Just as much as WG Sebald's sad exiles, Julius acts and thinks like a traumatised victim of enforced emigration. Brookner neither overstresses nor disguises this refugee psychology. "He saw that he had lived his life as if it were under threat," runs one sentence, "as if he still bore the marks of that original menace and of the enormity of the fate that might have been his." That "enormity" is, of course, the Holocaust. The tumult of the European Jewish past runs like a connective tissue through much of Brookner's oeuvre. She herself was born, in 1928, into a family that combined Jewish immigrants and the children of immigrants.
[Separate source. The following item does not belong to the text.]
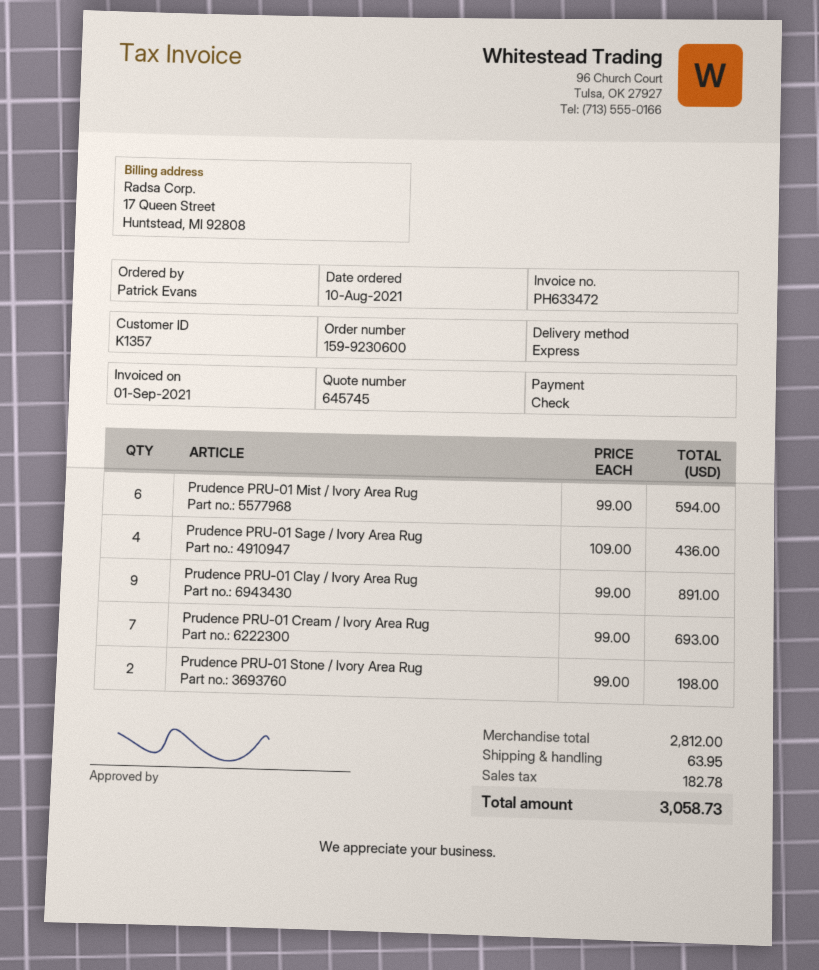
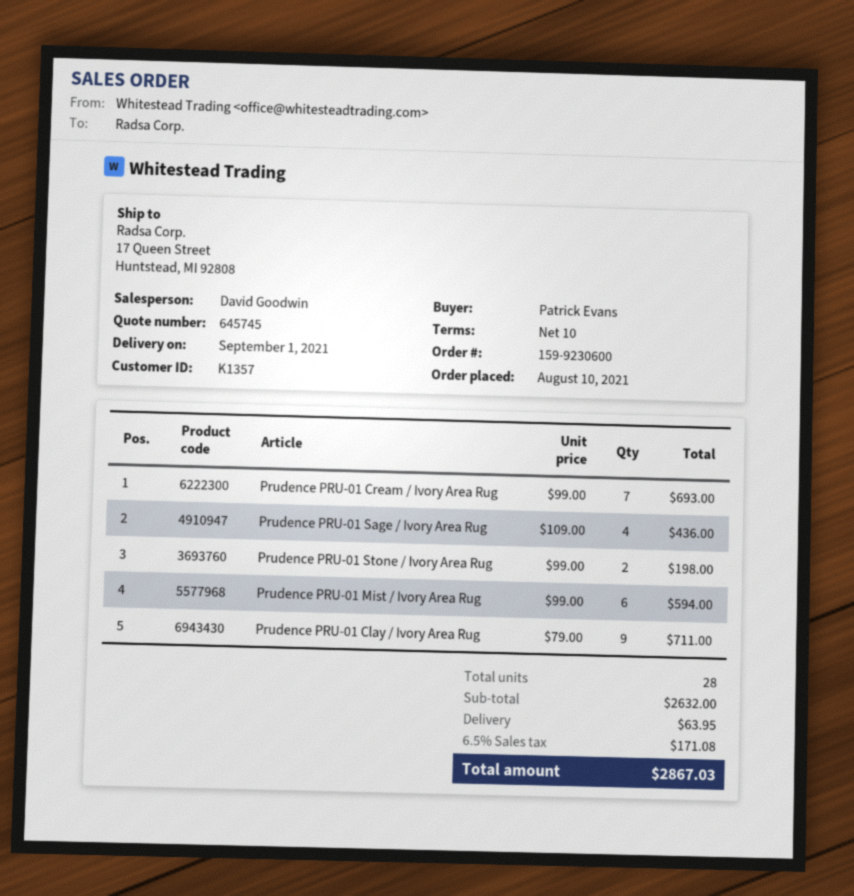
Prudence PRU-01 Clay / Ivory Area Rug: 9 x 99.00 = 891.00 -> 9 x 79.00 = 711.00
subtotal: 2812.00 -> 2632.00
tax: 182.78 -> 171.08
total: 3058.73 -> 2867.03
Her Warsaw-raised grandfather had set up a tobacco-import business, supplying Edward VII with cigarettes. His wife ruled the roost at their home at Herne Hill in south London, a capricious matriarch. Brookner's father Newson was born in southern Poland, and as a young migrant joined the family firm – in both marital and commercial senses. Her mother Maude had sung as a mezzo-soprano, touring North America, but settled back uneasily into the Herne Hill court. Although Brookner has called her parents "ill-matched", they forged a stable setting for what their only child now recalls as "an ordinary middle-class, suburban upbringing, with a comfortable house and a good school. You would say that there was nothing to disturb me there ... I don't know where the melancholia came from; it was probably genetic." Yet into this solid household surged refugees from Germany, employed as maids: "They broke down from time to time, and this was terrifying to a child."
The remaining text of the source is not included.